**Provided data:**
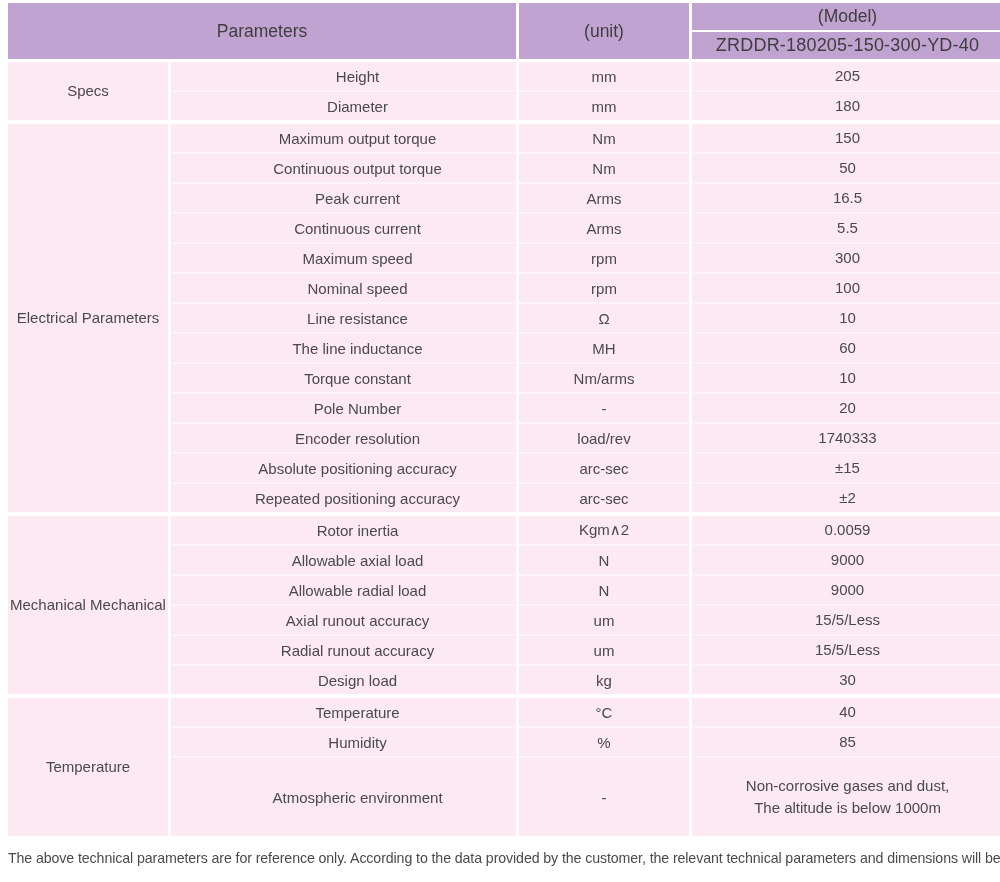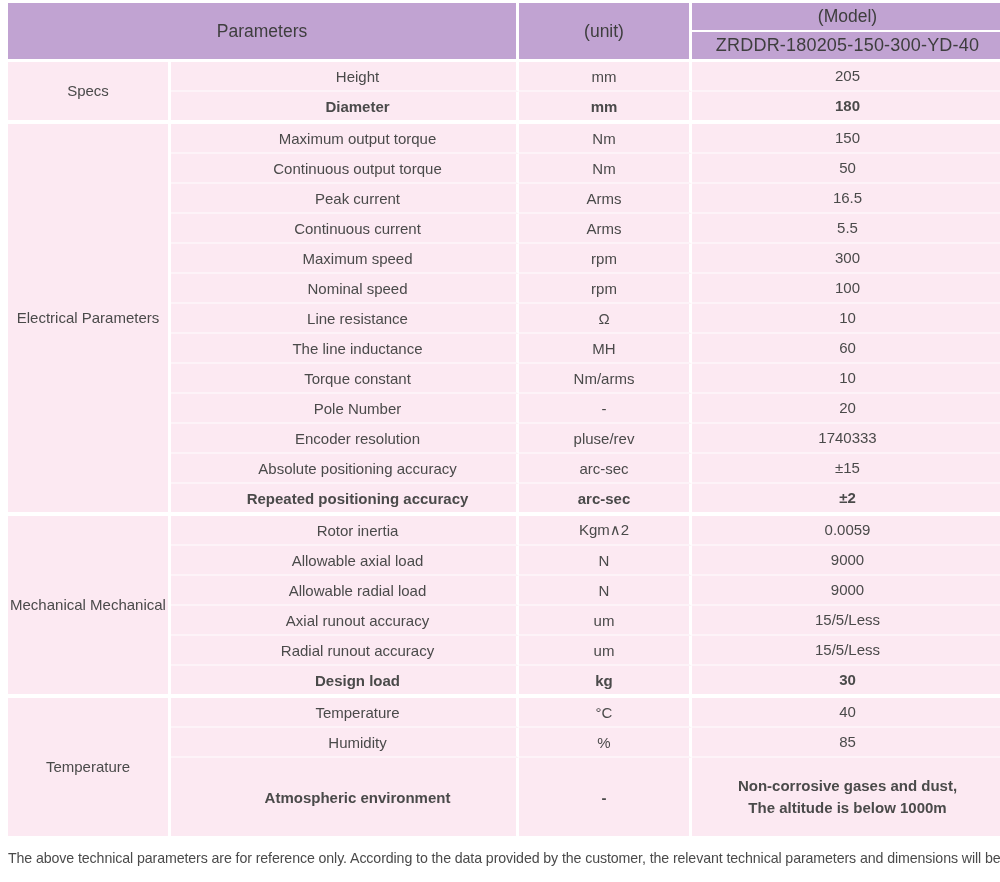--- a/index.html
+++ b/index.html
@@ -68,7 +68,7 @@
     line-height: 1.3;
     border-bottom: 4px solid #ffffff;
   }
-  tr.group-end td { border-bottom: 4px solid #ffffff; font-weight: bold; }
+  tr.group-end td { border-bottom: 4px solid #ffffff; }
   tr.tall td { height: 78px; }
   td.value-cell { white-space: pre-line; line-height: 1.45; }
 

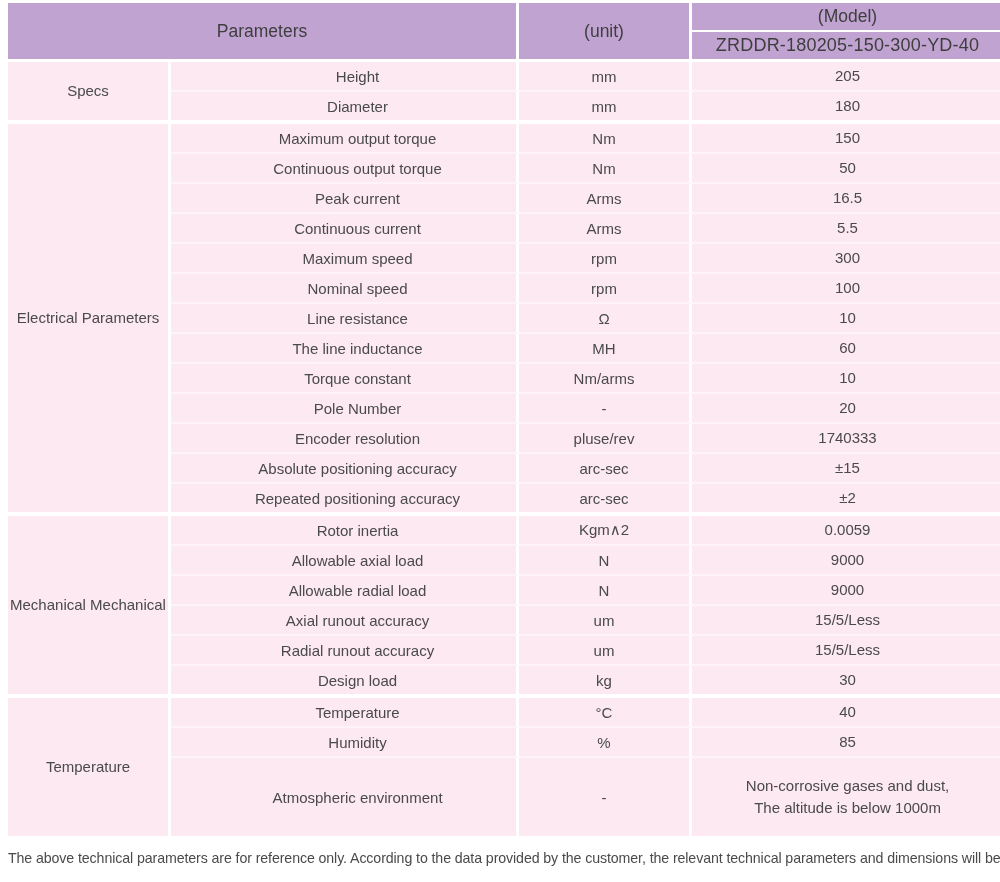--- a/index.html
+++ b/index.html
@@ -166,7 +166,7 @@
         </tr>
         <tr>
           <td class="param-cell">Encoder resolution</td>
-          <td class="unit-cell">pluse/rev</td>
+          <td class="unit-cell">load/rev</td>
           <td class="value-cell">1740333</td>
         </tr>
         <tr>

**Task to carry out:** The material above should be printed again exactly, with each picture left out.

**Written answer:**
--- a/index.html
+++ b/index.html
@@ -68,7 +68,7 @@
     line-height: 1.3;
     border-bottom: 4px solid #ffffff;
   }
-  tr.group-end td { border-bottom: 4px solid #ffffff; font-weight: bold; }
+  tr.group-end td { border-bottom: 4px solid #ffffff; }
   tr.tall td { height: 78px; }
   td.value-cell { white-space: pre-line; line-height: 1.45; }
 

--- a/index.html
+++ b/index.html
@@ -166,7 +166,7 @@
         </tr>
         <tr>
           <td class="param-cell">Encoder resolution</td>
-          <td class="unit-cell">pluse/rev</td>
+          <td class="unit-cell">load/rev</td>
           <td class="value-cell">1740333</td>
         </tr>
         <tr>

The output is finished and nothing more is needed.